Exact reproduction required: the lines below from the line with "計 | ６月: 1294528 -> 1301856" to the line with "計 | ７月: 1461108 -> 1412777", both ends included, and no others.

(Beginning of Extracted records)

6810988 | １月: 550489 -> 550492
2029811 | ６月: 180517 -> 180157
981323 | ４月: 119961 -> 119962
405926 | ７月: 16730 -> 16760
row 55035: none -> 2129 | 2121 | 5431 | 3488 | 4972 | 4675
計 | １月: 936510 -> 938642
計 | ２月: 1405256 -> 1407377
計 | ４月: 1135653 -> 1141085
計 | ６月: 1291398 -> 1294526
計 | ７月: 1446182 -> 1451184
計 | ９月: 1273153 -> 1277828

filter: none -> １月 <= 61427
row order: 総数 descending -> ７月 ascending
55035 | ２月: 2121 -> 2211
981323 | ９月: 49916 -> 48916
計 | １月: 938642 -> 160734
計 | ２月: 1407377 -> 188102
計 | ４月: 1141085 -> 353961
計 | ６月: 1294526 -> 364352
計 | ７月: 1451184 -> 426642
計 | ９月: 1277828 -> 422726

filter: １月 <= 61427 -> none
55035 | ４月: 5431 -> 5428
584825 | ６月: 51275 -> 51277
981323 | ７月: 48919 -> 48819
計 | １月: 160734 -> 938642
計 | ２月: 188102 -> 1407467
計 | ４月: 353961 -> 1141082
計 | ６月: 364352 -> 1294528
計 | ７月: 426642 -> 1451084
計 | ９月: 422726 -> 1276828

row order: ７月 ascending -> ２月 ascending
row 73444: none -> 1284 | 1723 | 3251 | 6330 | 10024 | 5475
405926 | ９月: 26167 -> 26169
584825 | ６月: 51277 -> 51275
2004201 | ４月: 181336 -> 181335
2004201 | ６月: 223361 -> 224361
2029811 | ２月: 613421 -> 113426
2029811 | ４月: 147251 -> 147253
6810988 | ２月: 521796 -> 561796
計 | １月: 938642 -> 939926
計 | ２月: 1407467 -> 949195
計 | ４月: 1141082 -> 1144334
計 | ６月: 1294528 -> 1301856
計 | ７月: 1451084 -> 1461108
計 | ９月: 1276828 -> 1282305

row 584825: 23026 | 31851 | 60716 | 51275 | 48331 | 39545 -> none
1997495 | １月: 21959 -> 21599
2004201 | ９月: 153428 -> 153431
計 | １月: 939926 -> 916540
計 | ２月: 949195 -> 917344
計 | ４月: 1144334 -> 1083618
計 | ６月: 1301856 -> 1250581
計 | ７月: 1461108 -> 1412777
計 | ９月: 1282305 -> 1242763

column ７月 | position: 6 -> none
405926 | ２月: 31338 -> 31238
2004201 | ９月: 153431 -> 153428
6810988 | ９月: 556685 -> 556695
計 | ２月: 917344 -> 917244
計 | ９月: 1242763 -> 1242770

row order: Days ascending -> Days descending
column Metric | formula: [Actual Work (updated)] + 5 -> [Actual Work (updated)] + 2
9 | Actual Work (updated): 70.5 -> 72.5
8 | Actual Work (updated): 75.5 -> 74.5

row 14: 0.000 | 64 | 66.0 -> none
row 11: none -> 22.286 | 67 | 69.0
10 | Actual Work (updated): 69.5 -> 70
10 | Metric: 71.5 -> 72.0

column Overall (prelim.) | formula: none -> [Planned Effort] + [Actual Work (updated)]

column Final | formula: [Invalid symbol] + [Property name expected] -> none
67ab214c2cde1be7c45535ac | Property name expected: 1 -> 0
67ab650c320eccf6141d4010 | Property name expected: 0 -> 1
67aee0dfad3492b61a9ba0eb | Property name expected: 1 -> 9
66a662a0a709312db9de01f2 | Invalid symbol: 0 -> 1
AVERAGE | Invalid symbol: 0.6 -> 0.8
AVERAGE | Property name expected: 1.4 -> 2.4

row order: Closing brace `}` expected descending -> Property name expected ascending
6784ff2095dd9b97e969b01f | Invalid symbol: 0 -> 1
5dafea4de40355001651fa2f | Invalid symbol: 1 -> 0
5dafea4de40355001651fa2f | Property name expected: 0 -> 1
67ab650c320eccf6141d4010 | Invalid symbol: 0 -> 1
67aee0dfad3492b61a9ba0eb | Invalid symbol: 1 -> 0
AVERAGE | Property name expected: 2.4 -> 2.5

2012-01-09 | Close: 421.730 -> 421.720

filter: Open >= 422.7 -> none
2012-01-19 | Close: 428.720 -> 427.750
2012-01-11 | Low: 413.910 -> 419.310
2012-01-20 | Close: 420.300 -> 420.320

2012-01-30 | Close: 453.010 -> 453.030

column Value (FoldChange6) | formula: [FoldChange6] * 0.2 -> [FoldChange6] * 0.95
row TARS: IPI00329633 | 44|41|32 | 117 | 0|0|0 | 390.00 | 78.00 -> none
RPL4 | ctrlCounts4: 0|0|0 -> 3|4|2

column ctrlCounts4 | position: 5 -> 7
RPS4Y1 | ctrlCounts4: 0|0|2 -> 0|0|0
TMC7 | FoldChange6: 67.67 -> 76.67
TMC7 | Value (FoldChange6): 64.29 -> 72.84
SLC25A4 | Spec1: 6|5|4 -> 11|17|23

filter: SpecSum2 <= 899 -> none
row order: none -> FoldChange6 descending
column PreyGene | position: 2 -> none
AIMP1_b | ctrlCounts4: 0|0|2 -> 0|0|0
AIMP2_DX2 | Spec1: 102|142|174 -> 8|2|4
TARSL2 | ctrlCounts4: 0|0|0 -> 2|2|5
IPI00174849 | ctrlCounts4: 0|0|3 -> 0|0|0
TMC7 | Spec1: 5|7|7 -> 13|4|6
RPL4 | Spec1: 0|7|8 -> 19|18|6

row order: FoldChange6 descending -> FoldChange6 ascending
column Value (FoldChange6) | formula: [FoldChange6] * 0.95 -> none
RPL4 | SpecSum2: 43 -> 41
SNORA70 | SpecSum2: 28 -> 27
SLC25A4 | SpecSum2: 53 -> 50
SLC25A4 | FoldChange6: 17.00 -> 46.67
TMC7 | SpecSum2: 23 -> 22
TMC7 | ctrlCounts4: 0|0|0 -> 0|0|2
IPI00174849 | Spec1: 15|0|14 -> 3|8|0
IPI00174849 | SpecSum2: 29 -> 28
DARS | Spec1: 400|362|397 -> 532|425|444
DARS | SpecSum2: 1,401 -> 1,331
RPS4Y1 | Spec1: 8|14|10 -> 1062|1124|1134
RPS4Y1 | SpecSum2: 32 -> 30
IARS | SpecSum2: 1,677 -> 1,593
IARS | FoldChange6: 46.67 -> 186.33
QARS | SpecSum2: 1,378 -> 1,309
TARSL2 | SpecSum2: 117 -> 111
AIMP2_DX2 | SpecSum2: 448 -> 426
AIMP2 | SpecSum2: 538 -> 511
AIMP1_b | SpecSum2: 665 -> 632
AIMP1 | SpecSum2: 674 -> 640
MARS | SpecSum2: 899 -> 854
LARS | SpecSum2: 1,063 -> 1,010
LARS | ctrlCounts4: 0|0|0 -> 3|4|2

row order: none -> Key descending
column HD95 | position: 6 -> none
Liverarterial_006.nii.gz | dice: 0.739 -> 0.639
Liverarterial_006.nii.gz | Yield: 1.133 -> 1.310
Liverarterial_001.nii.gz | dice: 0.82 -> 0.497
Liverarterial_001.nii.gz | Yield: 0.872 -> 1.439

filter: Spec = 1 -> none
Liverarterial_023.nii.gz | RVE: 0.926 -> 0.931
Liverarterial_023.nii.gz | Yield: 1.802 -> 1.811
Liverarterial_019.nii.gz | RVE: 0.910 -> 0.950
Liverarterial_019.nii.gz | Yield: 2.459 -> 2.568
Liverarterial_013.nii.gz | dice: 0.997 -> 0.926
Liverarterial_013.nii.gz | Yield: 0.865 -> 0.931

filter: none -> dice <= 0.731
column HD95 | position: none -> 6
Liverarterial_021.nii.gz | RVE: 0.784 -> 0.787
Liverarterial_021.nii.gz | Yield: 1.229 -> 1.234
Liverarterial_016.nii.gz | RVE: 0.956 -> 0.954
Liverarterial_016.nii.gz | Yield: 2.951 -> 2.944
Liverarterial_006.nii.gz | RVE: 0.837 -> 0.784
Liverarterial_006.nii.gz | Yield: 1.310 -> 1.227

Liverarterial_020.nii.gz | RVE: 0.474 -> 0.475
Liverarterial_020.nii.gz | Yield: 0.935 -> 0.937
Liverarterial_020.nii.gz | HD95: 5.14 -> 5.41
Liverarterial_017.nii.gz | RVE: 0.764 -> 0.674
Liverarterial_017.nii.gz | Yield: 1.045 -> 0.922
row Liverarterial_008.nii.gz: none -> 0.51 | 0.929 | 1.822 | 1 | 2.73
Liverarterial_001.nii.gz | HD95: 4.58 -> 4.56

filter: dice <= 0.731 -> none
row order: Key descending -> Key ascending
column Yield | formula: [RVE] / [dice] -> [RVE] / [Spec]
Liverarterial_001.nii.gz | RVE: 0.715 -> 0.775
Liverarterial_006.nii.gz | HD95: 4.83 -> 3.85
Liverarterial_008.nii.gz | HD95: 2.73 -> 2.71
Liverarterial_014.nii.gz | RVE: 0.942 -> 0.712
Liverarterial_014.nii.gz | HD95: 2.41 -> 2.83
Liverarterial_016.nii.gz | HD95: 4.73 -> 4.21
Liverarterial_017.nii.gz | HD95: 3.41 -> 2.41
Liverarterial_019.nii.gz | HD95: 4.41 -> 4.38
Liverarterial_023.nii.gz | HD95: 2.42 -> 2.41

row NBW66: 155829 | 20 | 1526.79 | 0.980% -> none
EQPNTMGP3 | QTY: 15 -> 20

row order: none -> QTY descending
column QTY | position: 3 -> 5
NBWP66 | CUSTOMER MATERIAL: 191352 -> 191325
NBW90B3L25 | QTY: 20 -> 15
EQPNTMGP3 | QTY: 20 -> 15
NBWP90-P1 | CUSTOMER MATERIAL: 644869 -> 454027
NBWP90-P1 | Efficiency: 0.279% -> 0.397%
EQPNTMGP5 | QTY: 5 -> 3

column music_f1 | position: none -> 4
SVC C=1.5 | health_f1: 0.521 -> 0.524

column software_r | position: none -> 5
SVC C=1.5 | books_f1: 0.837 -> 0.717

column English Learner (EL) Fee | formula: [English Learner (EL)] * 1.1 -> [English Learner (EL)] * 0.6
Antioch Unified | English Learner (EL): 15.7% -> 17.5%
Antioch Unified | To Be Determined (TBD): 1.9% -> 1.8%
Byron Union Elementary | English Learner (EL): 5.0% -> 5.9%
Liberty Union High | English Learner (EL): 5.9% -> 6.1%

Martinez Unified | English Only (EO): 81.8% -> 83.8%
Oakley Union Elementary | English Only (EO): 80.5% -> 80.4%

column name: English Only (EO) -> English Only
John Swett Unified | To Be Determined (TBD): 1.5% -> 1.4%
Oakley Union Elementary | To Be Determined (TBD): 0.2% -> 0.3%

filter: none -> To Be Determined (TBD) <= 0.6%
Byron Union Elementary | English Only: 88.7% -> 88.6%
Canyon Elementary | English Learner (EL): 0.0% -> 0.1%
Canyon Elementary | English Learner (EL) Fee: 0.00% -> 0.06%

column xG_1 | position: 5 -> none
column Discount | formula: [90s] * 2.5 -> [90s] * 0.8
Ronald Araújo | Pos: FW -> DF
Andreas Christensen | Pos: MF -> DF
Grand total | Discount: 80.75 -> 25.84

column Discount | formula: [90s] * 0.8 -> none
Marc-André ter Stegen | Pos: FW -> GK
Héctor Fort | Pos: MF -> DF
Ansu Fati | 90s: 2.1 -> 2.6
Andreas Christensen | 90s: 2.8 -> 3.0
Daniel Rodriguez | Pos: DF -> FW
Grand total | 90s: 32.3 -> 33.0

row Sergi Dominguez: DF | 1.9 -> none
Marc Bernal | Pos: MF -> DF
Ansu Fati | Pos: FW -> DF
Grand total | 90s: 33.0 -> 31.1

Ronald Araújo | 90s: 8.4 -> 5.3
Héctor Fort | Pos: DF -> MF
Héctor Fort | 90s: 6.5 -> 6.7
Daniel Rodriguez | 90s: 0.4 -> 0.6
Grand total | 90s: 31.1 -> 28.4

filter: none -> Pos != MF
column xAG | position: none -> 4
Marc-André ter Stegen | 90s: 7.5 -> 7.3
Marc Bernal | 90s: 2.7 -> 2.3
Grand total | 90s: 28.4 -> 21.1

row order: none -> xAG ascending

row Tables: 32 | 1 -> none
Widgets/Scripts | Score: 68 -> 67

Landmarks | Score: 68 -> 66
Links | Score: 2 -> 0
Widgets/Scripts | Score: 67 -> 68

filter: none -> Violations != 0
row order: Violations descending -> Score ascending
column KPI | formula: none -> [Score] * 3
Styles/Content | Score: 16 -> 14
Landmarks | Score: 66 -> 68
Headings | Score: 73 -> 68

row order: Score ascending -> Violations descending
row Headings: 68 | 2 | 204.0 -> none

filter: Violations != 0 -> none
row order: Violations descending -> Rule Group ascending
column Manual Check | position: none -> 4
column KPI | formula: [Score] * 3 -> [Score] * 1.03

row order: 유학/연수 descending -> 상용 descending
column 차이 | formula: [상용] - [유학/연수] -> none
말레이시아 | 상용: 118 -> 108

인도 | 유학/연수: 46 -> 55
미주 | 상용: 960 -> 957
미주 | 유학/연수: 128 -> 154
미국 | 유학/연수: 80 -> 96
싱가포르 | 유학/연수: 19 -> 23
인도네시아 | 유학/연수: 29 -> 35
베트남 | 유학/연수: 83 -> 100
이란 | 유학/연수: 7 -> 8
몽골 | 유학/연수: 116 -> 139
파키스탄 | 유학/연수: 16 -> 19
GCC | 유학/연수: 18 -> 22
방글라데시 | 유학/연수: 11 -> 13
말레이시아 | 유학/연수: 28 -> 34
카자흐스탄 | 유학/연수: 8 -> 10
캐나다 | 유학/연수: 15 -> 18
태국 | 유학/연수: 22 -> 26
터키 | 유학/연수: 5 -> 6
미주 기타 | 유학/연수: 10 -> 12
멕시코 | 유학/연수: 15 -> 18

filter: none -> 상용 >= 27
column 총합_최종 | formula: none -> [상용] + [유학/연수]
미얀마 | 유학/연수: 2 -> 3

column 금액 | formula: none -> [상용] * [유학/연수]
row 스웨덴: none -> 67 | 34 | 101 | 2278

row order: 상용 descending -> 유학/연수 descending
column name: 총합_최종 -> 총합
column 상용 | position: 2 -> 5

(End of Extracted records)

--- Result below ---
計 | ６月: 1294528 -> 1301856
計 | ７月: 1451084 -> 1461108
計 | ９月: 1276828 -> 1282305

row 584825: 23026 | 31851 | 60716 | 51275 | 48331 | 39545 -> none
1997495 | １月: 21959 -> 21599
2004201 | ９月: 153428 -> 153431
計 | １月: 939926 -> 916540
計 | ２月: 949195 -> 917344
計 | ４月: 1144334 -> 1083618
計 | ６月: 1301856 -> 1250581
計 | ７月: 1461108 -> 1412777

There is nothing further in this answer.